The Swainson’s Hawk now residing in the Corrales Bosque Preserve was finally satisfied with tree-top real estate conditions here. As reported in a front-page article and photograph in May 9 issue, a Swainson’s Hawk has been documented as having nested in the Corrales bosque. Hawks Aloft Director Gail Garber said May 1 that “the most exciting thing just happened today: a large nest we have been watching for years now has a Swainson’s Hawk.
“That is the first documented Swainson’s Hawk that we’ve found in the Corrales Bosque. I’m super-excited about this.” It was spotted by Joan Hashimoto, a long-time Hawks Aloft collaborator. It is much larger than the more common Cooper’s Hawk. At least one other Corrales birder has captured excellent photos of Swainson’s Hawks here previously.
“I’ve never recognized a Swainson’s nest in the bosque, but I’ve seen the hawks every year multiple times since 2016,” Guy Clark told Corrales Comment May 17 after seeing the May 9 article and photo. He finds them to be beautiful birds. “Red Tailed Hawks have a fierce-looking face, but Swainson’s have beautiful faces.” The large raptor Garber and Hashimoto saw has taken over a long-vacant, deteriorating nest at the top of a tree close to the levee. In weeks before, they had noticed that new sticks had been added to the old nest, so they were expecting a new occupant.
It’s at the top of a tall cottonwood where it likely will be invisible from the ground once the tree is fully leafed out, Garber said. She had suspected larger hawks might be visiting the preserve here, but could never determine which. “The reason, I think, is that the nests are so well hidden in the tops of the trees.”
This year, the new hawk was spotted in the improved nest before the cottonwoods had fully leafed out. Garber said the Swainson’s Hawk spends part of the year in Argentina, some 6,000 miles away, migrating round trip every year. Among raptors, Swainson’s are among the last to arrive in New Mexico in the spring, Garber added.

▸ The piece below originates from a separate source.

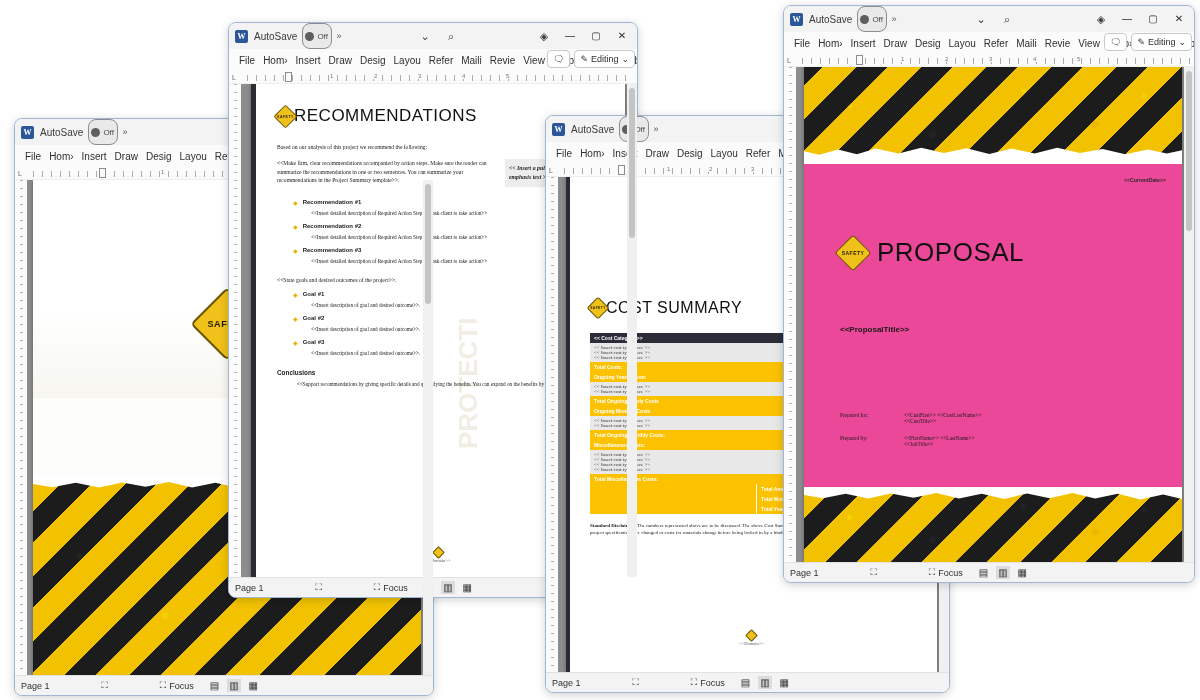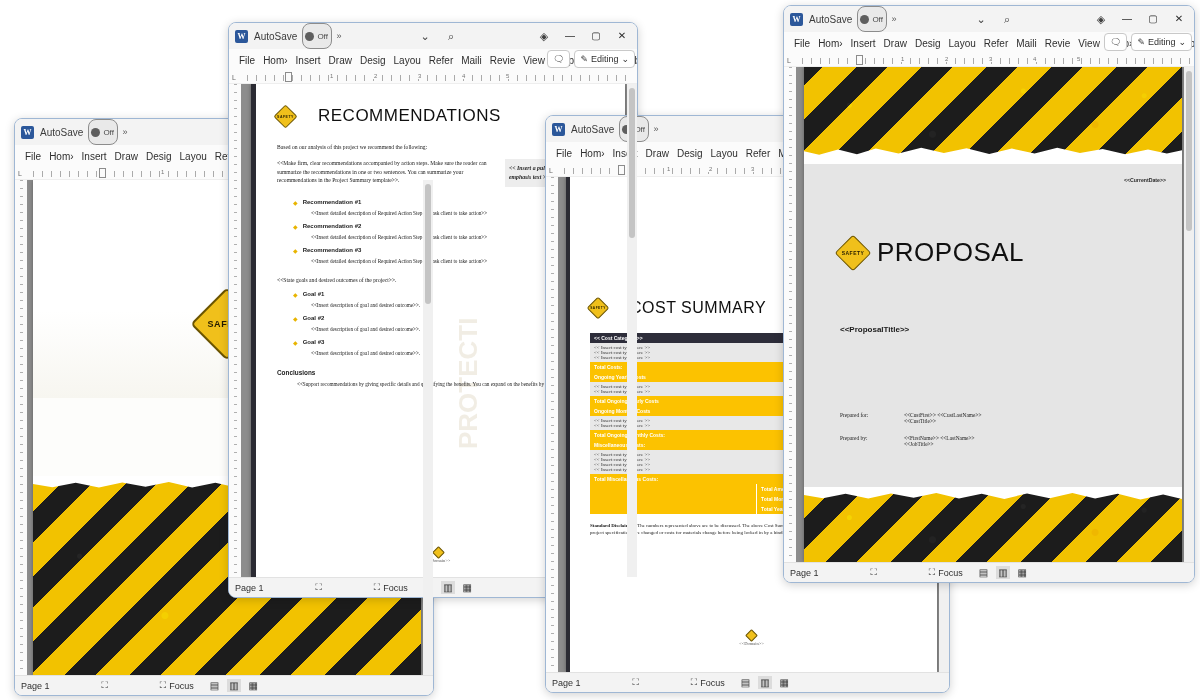"RECOMMENDATIONS" .doc-h1 { gap: 24px -> 0 }
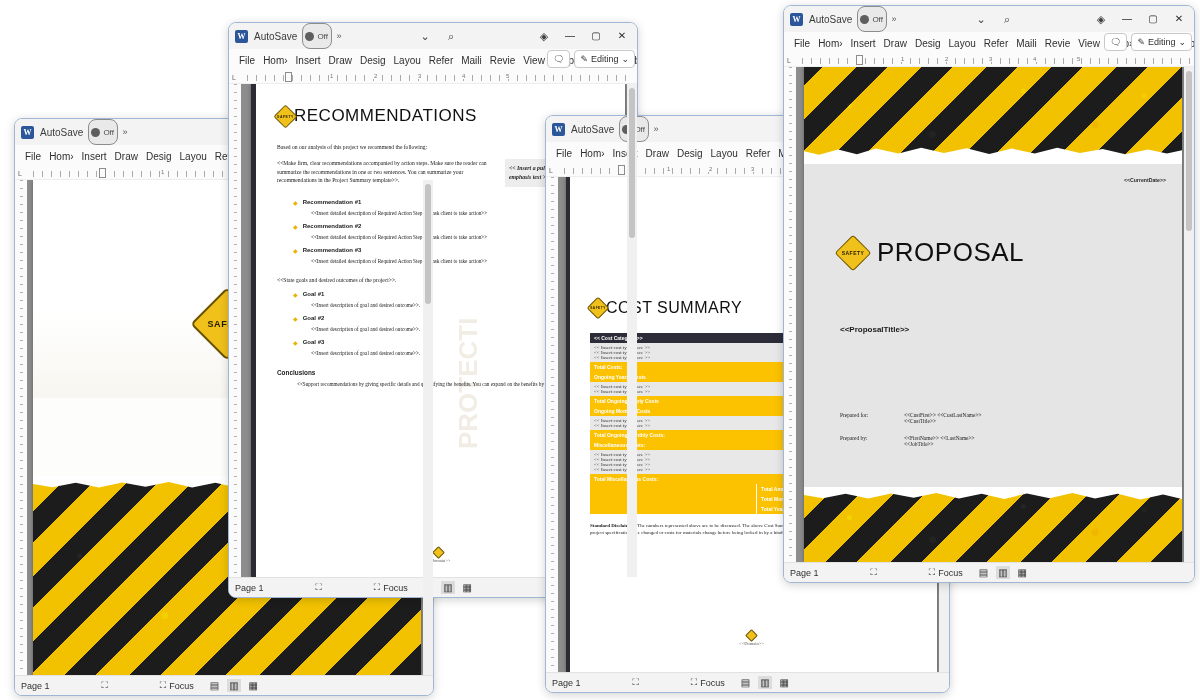"PROPOSAL" div.page { background: #e5e5e5 -> #ec4899 }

“During the spring, they feed their young the same things the other raptors feed theirs. They eat lizards, snakes and other birds and small mammals and things like that. But when the grasshoppers bloom in the summer, they switch their diet to almost exclusively grasshoppers. So their nests are generally adjacent to open fields because that’s where they would find the insects they would normally eat. In the fall, when the grasshoppers die, they migrate back to Argentina, leaving here by September.”